A pretty exhaustive flight. From KPTK up to KBAX with the RNAV 22 and published miss and hold, over to KMBS with the ILS and published miss, then to KJXN for the VOR 24 before heading back to KPTK for the LOC B/C for 27L. The idea here was for me to do most or all of the flying and the operation of the G100 and the GFC 700 autopilot.

This I did. I competently navigated the aircraft, but clearly have a bit of learning to do when nonstandard stuff happens. I was fine when Cleveland Center routed us over to the Peck VOR (ECK) instead of giving us a couple of intersections for which I had asked. It has something to do with the limitation of radar coverage by Cleveland Center over there in Michigan’s thumb.
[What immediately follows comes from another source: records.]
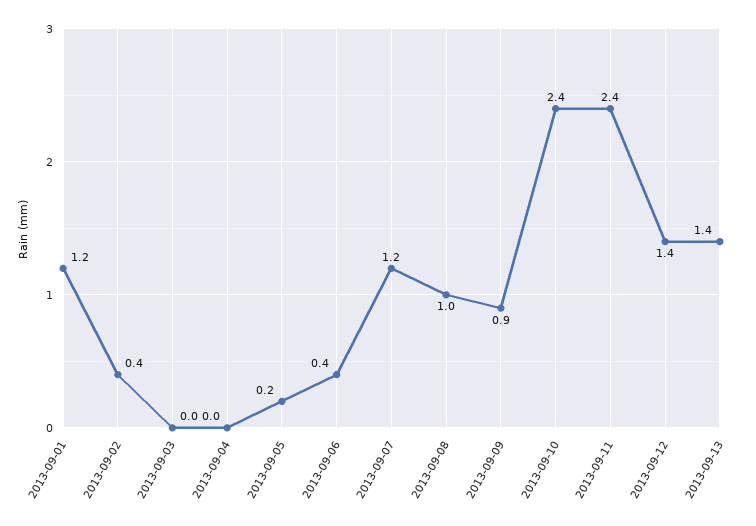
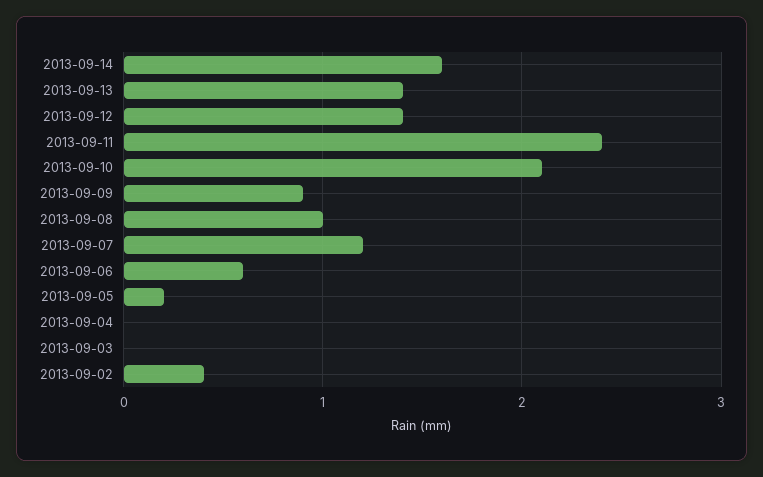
2013-09-01: 1.2 -> none
2013-09-06: 0.4 -> 0.6
2013-09-10: 2.4 -> 2.1
2013-09-14: none -> 1.6

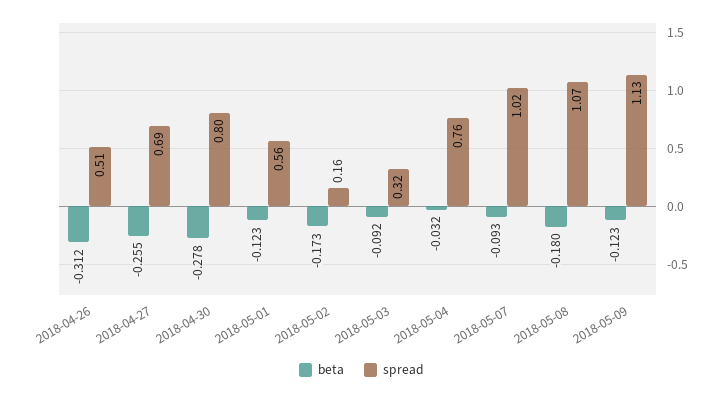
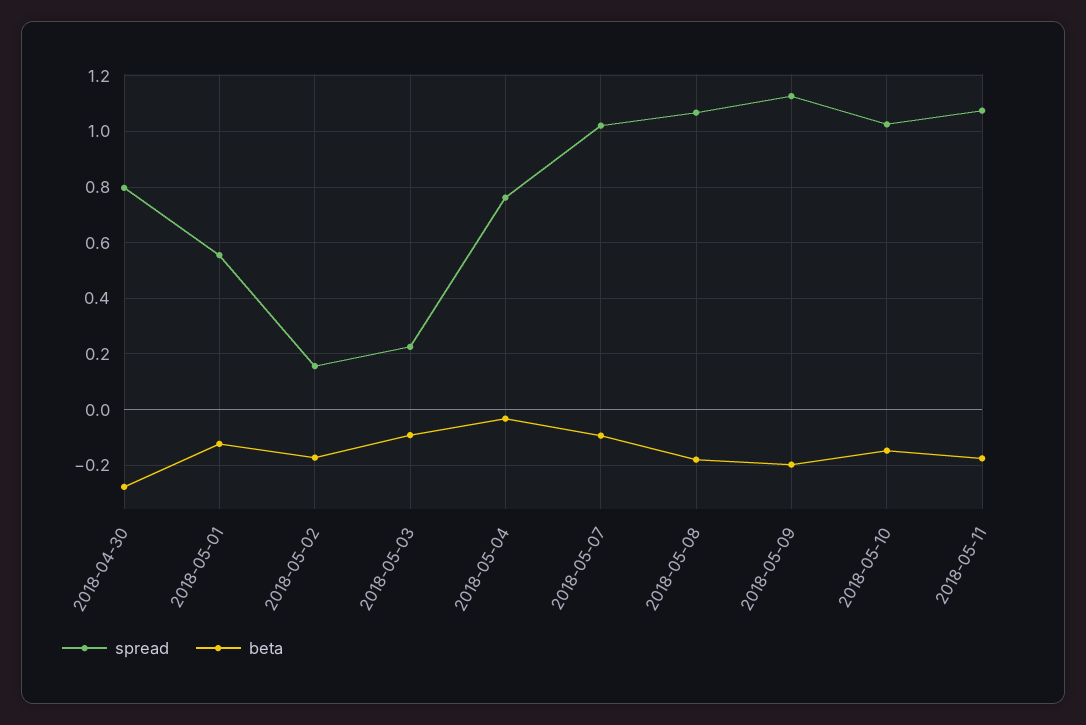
beta, 2018-04-26: -0.312 -> none
spread, 2018-04-26: 0.51 -> none
beta, 2018-04-27: -0.255 -> none
spread, 2018-04-27: 0.69 -> none
spread, 2018-05-03: 0.32 -> 0.225
beta, 2018-05-09: -0.123 -> -0.2
spread, 2018-05-10: none -> 1.025
beta, 2018-05-10: none -> -0.15
spread, 2018-05-11: none -> 1.075
beta, 2018-05-11: none -> -0.175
The issues I’m having have largely to do with how to pick up an approach from various places, including how to get the airplane to fly an approach from some intermediate point on the approach. I’m fine if I’m going to fly the thing full-procedure from the IAF. But the moment a controller tries to be helpful and set me up for something less than the full procedure, everything goes to hell and I end up flying it with the heading bug and controlling the VNAV myself with the VS key and the Nose Up/Nose Down. I know that the avionics are capable of doing a lot more than I’m squeezing out of them and that’s both frustrating and a motivation to hit the books and the Garmin-provided PC Trainer to nail it down before the next flight.


As ever, Michigan Wing check airman Capt Tim Kramer was there in the right seat. A lot more quiet this time, as is appropriate for this scenario. Tim did a lot of explaining on the first scenario flight last week. This week was all about letting me figure out when I had problems and at least describe the problem, if not fix it.

I’m having that slightly bewildered feeling that usually proceeds a few critical “a-hah!” moments. I’m going to spend some more time with the manual and the PC Trainer to see if I can work out these kinks. I really want to competently fly the next flight with the avionics taking me all the way to minima. Because I’m also going to have to deal with failures and related stuff on that next flight and I really need to have my poop in a group on the fully-functional platform before dealing with failures.

The plan is to fly Scenario 3 and then do a fourth flight to put it all together and get the rest of my CAP-required 25 landings before the Form 5 checkride with the wing check airman. I’m planning to fly with LtCol Leo Burke, with whom I’ve not yet flown, the better to get to know him and to fly with as many of the wing check airmen as possible. You learn something new every time you fly with a different check airman and I’m looking forward to that, too.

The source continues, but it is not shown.